- Task inputs -

▬▬▬▬▬▬

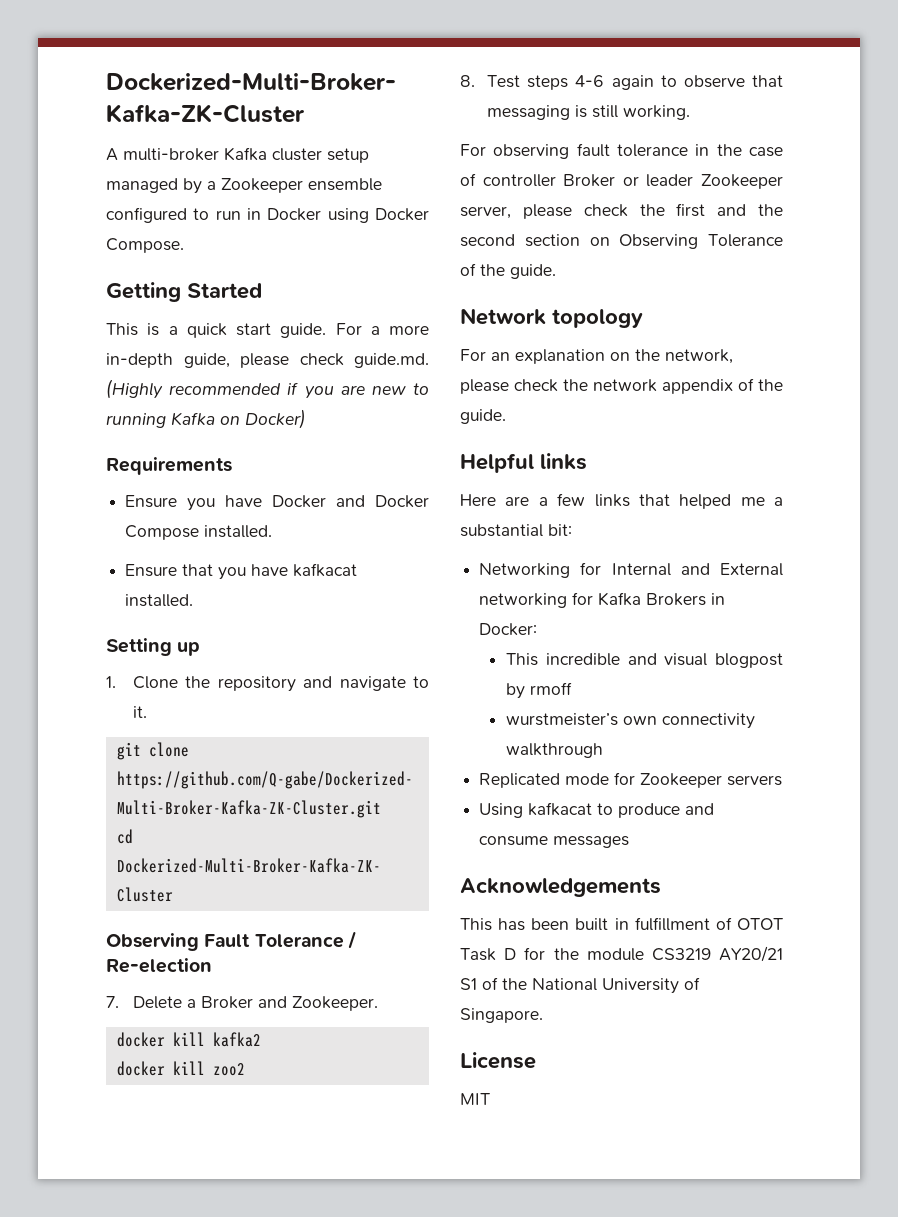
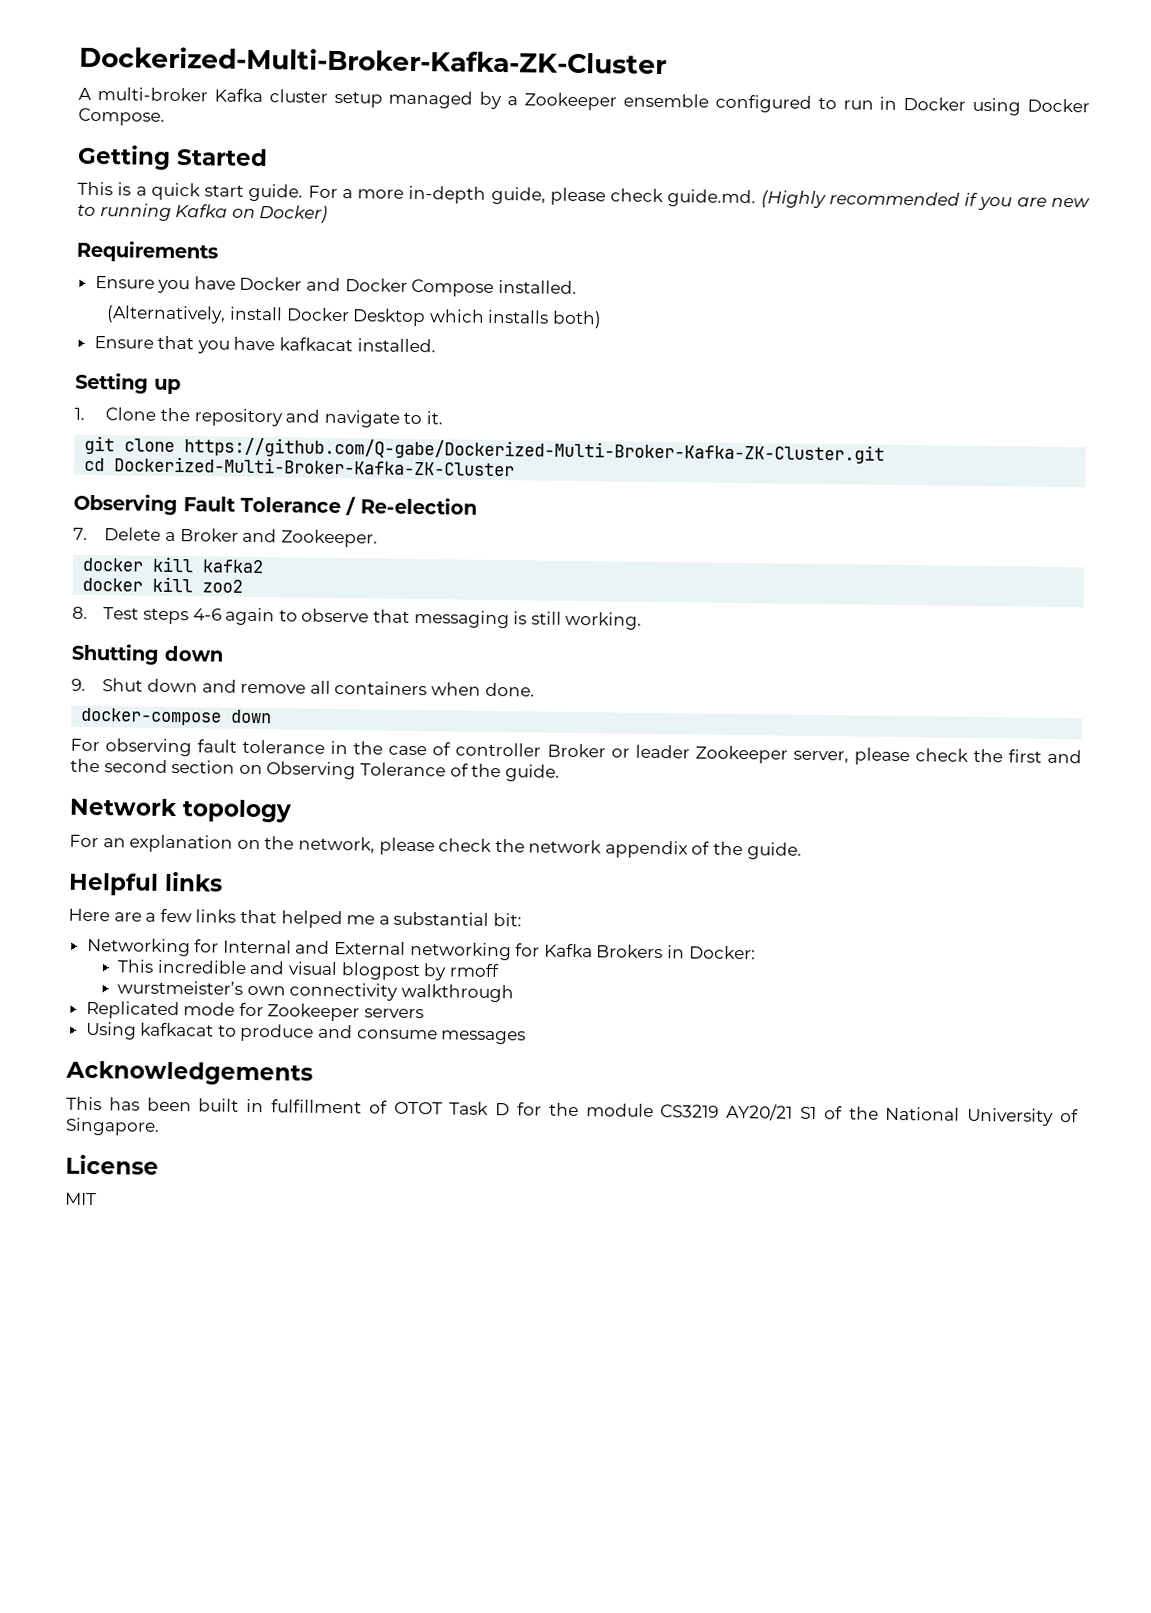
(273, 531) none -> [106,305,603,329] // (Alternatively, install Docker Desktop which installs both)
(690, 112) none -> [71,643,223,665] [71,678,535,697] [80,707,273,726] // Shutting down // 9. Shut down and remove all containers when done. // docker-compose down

▬▬▬▬▬▬

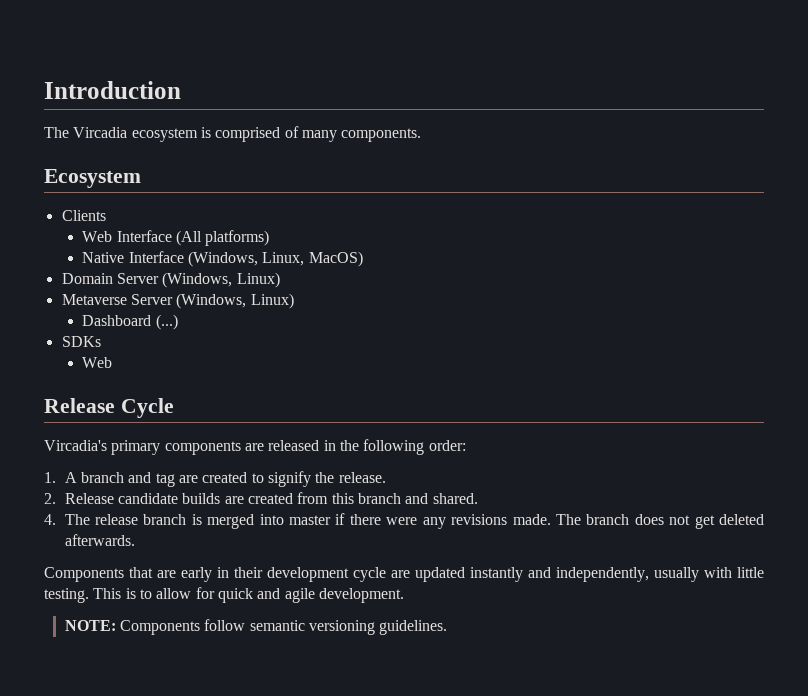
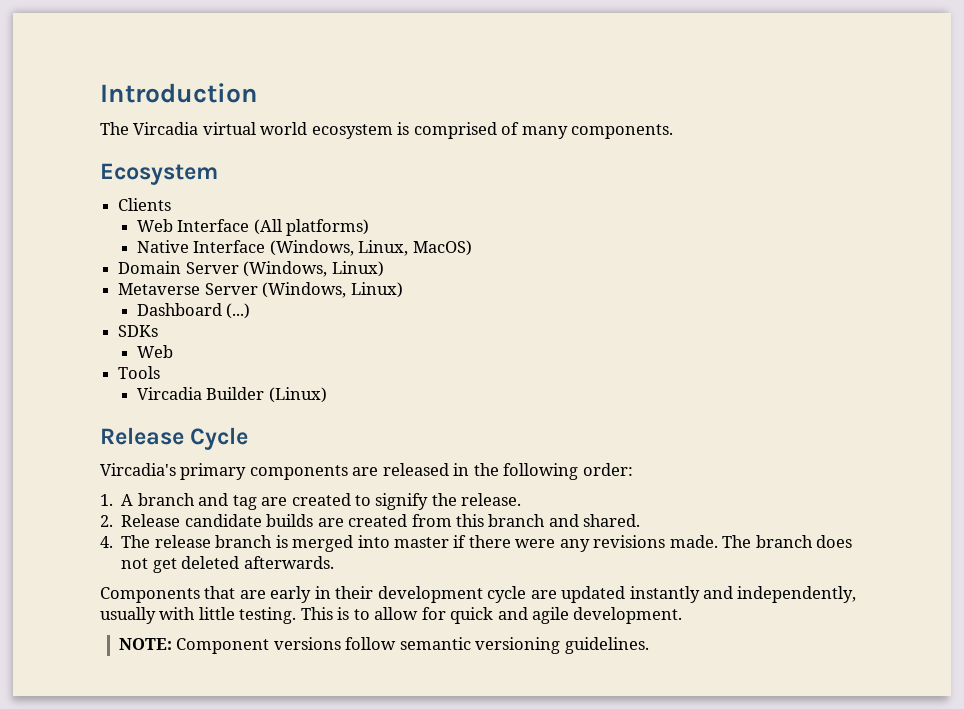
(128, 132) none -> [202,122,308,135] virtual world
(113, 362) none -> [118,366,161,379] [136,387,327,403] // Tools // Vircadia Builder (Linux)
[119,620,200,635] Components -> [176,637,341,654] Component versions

▬▬▬▬▬▬

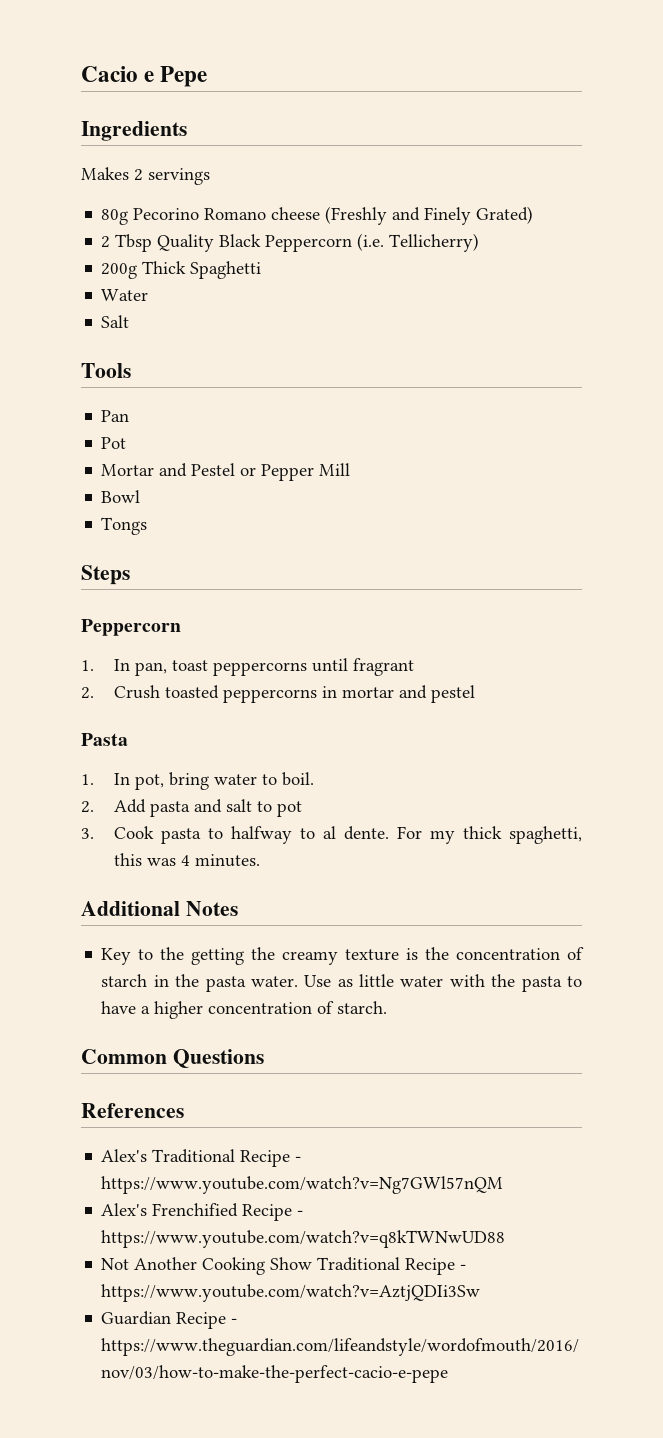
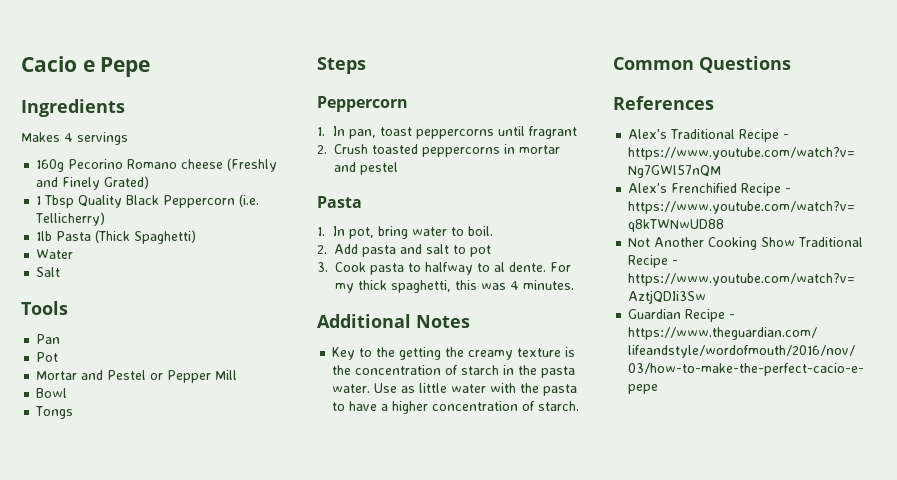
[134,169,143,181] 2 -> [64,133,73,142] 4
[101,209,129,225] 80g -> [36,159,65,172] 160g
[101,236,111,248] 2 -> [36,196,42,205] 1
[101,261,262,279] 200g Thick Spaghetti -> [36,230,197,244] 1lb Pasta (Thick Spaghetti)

▬▬▬▬▬▬

- Work to be completed -
Restate word for word only the lines above from the line containing "(273, 531) none" to the line containing "(690, 112) none", both of them included.

- Problem solution -
(273, 531) none -> [106,305,603,329] // (Alternatively, install Docker Desktop which installs both)
(690, 112) none -> [71,643,223,665] [71,678,535,697] [80,707,273,726] // Shutting down // 9. Shut down and remove all containers when done. // docker-compose down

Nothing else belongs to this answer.